[Gluster-users] glusterfs under high load failing?

Mon Oct 13 16:19:41 UTC 2014

hi Roman,
      Do you think we can run this test again? this time, could you 
enable 'gluster volume profile <volname> start', do the same test. 
Provide output of 'gluster volume profile <volname> info' and logs after 
the test?

Pranith
On 10/13/2014 09:45 PM, Roman wrote:
> Sure !
>
> root at stor1:~# gluster volume info
>
> Volume Name: HA-2TB-TT-Proxmox-cluster
> Type: Replicate
> Volume ID: 66e38bde-c5fa-4ce2-be6e-6b2adeaa16c2
> Status: Started
> Number of Bricks: 1 x 2 = 2
> Transport-type: tcp
> Bricks:
> Brick1: stor1:/exports/HA-2TB-TT-Proxmox-cluster/2TB
> Brick2: stor2:/exports/HA-2TB-TT-Proxmox-cluster/2TB
> Options Reconfigured:
> nfs.disable: 0
> network.ping-timeout: 10
>
> Volume Name: HA-WIN-TT-1T
> Type: Replicate
> Volume ID: 2937ac01-4cba-44a8-8ff8-0161b67f8ee4
> Status: Started
> Number of Bricks: 1 x 2 = 2
> Transport-type: tcp
> Bricks:
> Brick1: stor1:/exports/NFS-WIN/1T
> Brick2: stor2:/exports/NFS-WIN/1T
> Options Reconfigured:
> nfs.disable: 1
> network.ping-timeout: 10
>
>
>
> 2014-10-13 19:09 GMT+03:00 Pranith Kumar Karampuri 
> <pkarampu at redhat.com <mailto:pkarampu at redhat.com>>:
>
>     Could you give your 'gluster volume info' output?
>
>     Pranith
>
>     On 10/13/2014 09:36 PM, Roman wrote:
>>     Hi,
>>
>>     I've got this kind of setup (servers run replica)
>>
>>
>>     @ 10G backend
>>     gluster storage1
>>     gluster storage2
>>     gluster client1
>>
>>     @1g backend
>>     other gluster clients
>>
>>     Servers got HW RAID5 with SAS disks.
>>
>>     So today I've desided to create a 900GB file for iscsi target
>>     that will be located @ glusterfs separate volume, using dd (just
>>     a dummy file filled with zeros, bs=1G count 900)
>>     For the first of all the process took pretty lots of time, the
>>     writing speed was 130 MB/sec (client port was 2 gbps, servers
>>     ports were running @ 1gbps).
>>     Then it reported something like "endpoint is not connected" and
>>     all of my VMs on the other volume started to give me IO errors.
>>     Servers load was around 4,6 (total 12 cores)
>>
>>     Maybe it was due to timeout of 2 secs, so I've made it a big
>>     higher, 10 sec.
>>
>>     Also during the dd image creation time, VMs very often reported
>>     me that their disks are slow like
>>
>>     WARNINGs: Read IO Wait time is -0.02 (outside range [0:1]).
>>
>>     Is 130MB /sec is the maximum bandwidth for all of the volumes in
>>     total?

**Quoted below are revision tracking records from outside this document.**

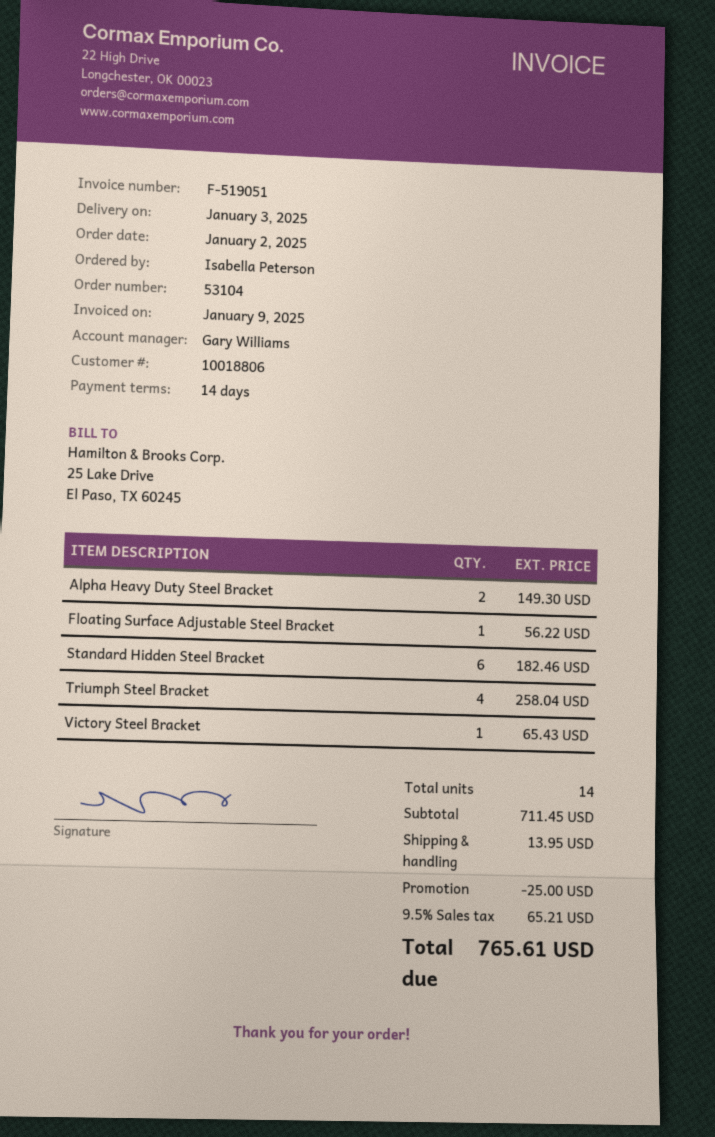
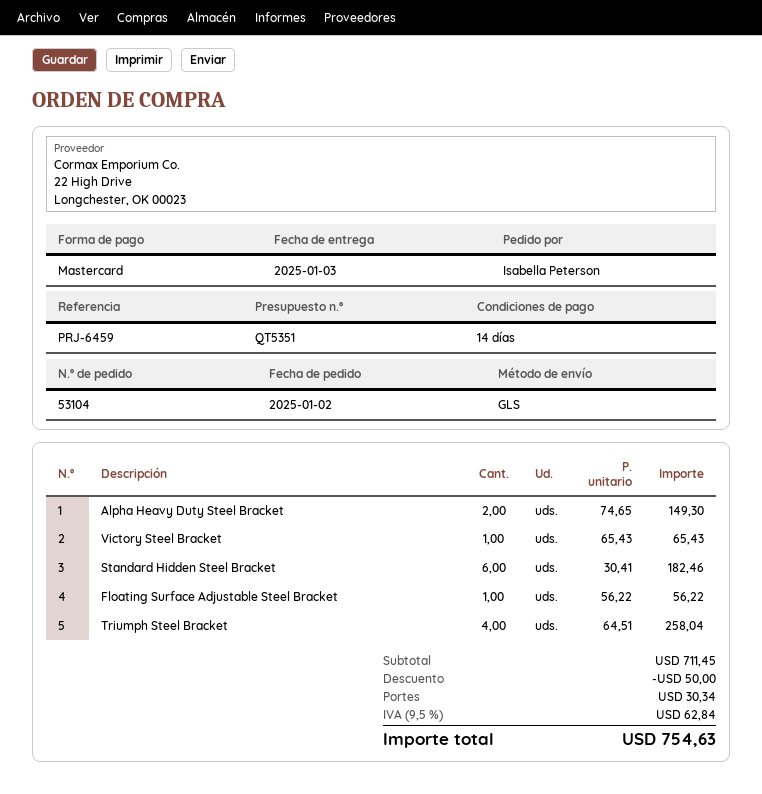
discount: 25.00 -> 50.00
shipping: 13.95 -> 30.34
tax: 9.5% = 65.21 -> 9.5% = 62.84
total: 765.61 -> 754.63

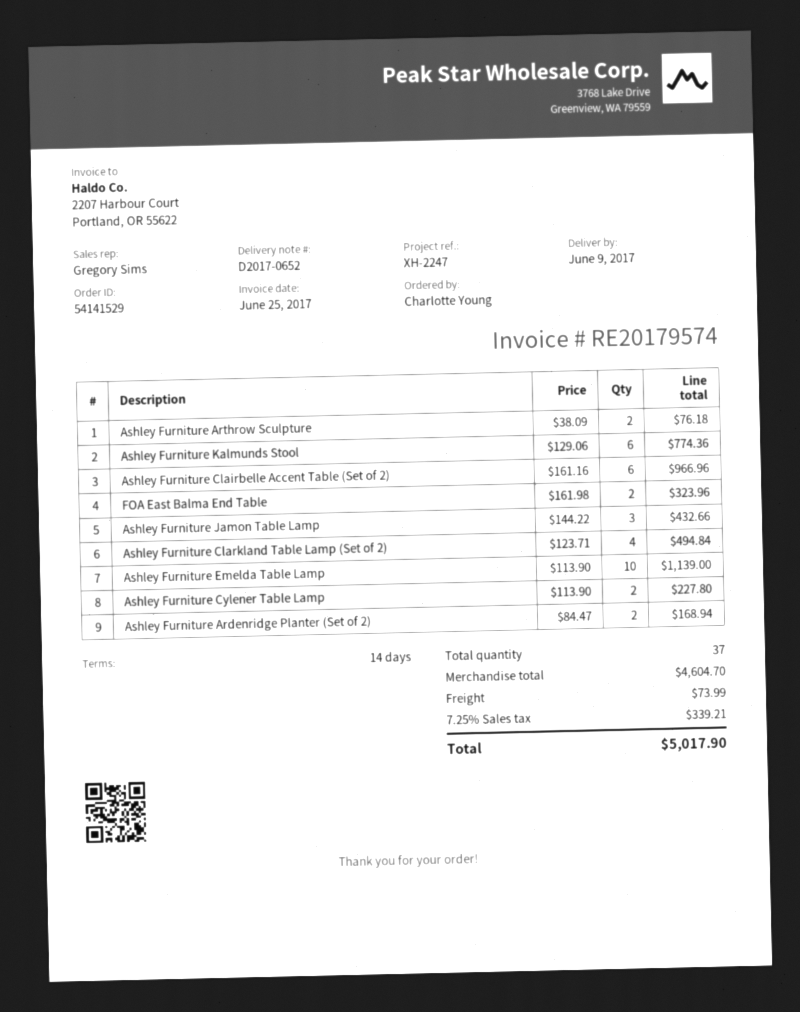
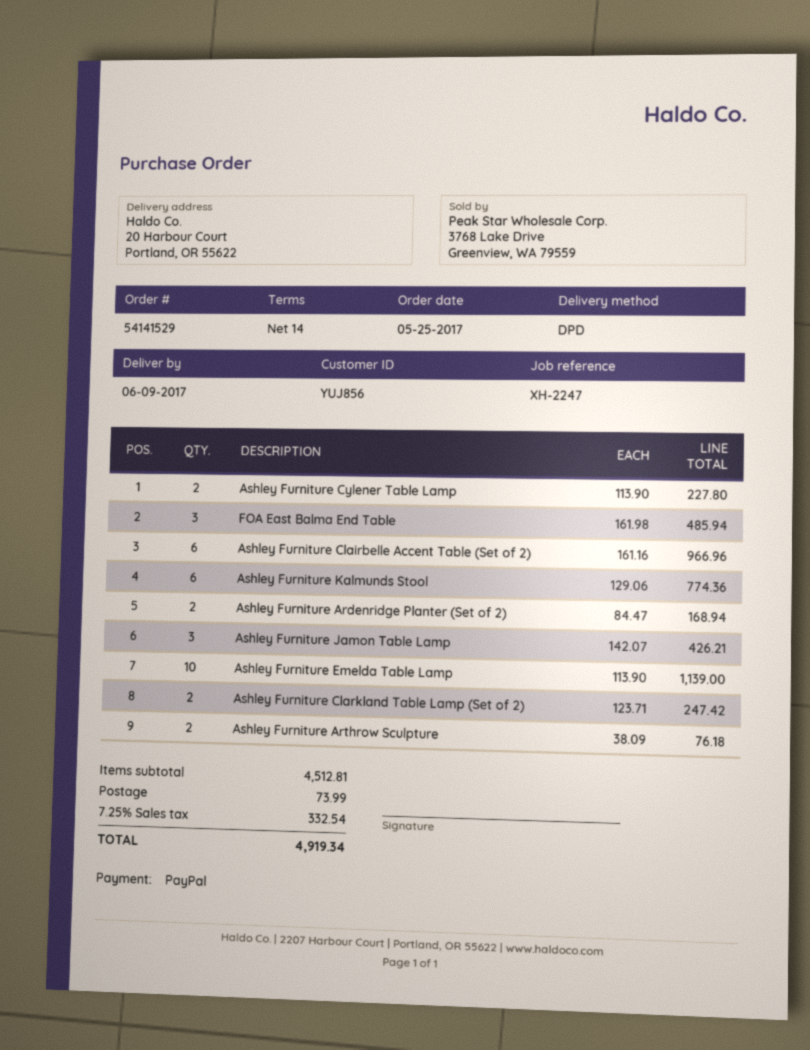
FOA East Balma End Table: 2 x 161.98 = 323.96 -> 3 x 161.98 = 485.94
Ashley Furniture Jamon Table Lamp: 3 x 144.22 = 432.66 -> 3 x 142.07 = 426.21
Ashley Furniture Clarkland Table Lamp (Set of 2): 4 x 123.71 = 494.84 -> 2 x 123.71 = 247.42
subtotal: 4604.70 -> 4512.81
tax: 7.25% = 339.21 -> 7.25% = 332.54
total: 5017.90 -> 4919.34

That why would we need 10g backends?
>>
>>     HW Raid local speed is 300 MB/sec, so it should not be an issue.
>>     any ideas or mby any advices?
>>
>>
>>     Maybe some1 got optimized sysctl.conf for 10G backend?
>>
>>     mine is pretty simple, which can be found from googling.
>>
>>
>>     just to mention: those VM-s were connected using separate 1gbps
>>     intraface, which means, they should not be affected by the client
>>     with 10g backend.
>>
>>
>>     logs are pretty useless, they just say  this during the outage
>>
>>
>>     [2014-10-13 12:09:18.392910] W
>>     [client-handshake.c:276:client_ping_cbk]
>>     0-HA-2TB-TT-Proxmox-cluster-client-0: timer must have expired
>>
>>     [2014-10-13 12:10:08.389708] C
>>     [client-handshake.c:127:rpc_client_ping_timer_expired]
>>     0-HA-2TB-TT-Proxmox-cluster-client-0: server 10.250.0.1:49159
>>     <http://10.250.0.1:49159> has not responded in the last 2
>>     seconds, disconnecting.
>>
>>     [2014-10-13 12:10:08.390312] W
>>     [client-handshake.c:276:client_ping_cbk]
>>     0-HA-2TB-TT-Proxmox-cluster-client-0: timer must have expired
>>
>>     so I decided to set the timout a bit higher.
>>
>>     So it seems to me, that under high load GlusterFS is not useable?
>>     130 MB/s is not that much to get some kind of timeouts or makeing
>>     the systme so slow, that VM-s feeling themselves bad.
>>
>>     Of course, after the disconnection, healing process was started,
>>     but as VM-s lost connection to both of servers, it was pretty
>>     useless, they could not run anymore. and BTW, when u load the
>>     server with such huge job (dd of 900GB), healing process goes
>>     soooooo slow :)
>>
>>
>>
>>     -- 
>>     Best regards,
>>     Roman.
>>
>>
>>     _______________________________________________
>>     Gluster-users mailing list
>>     Gluster-users at gluster.org  <mailto:Gluster-users at gluster.org>
>>     http://supercolony.gluster.org/mailman/listinfo/gluster-users
>
>
>
>
> -- 
> Best regards,
> Roman.

-------------- next part --------------
An HTML attachment was scrubbed...
URL: <http://supercolony.gluster.org/pipermail/gluster-users/attachments/20141013/59a9579c/attachment.html>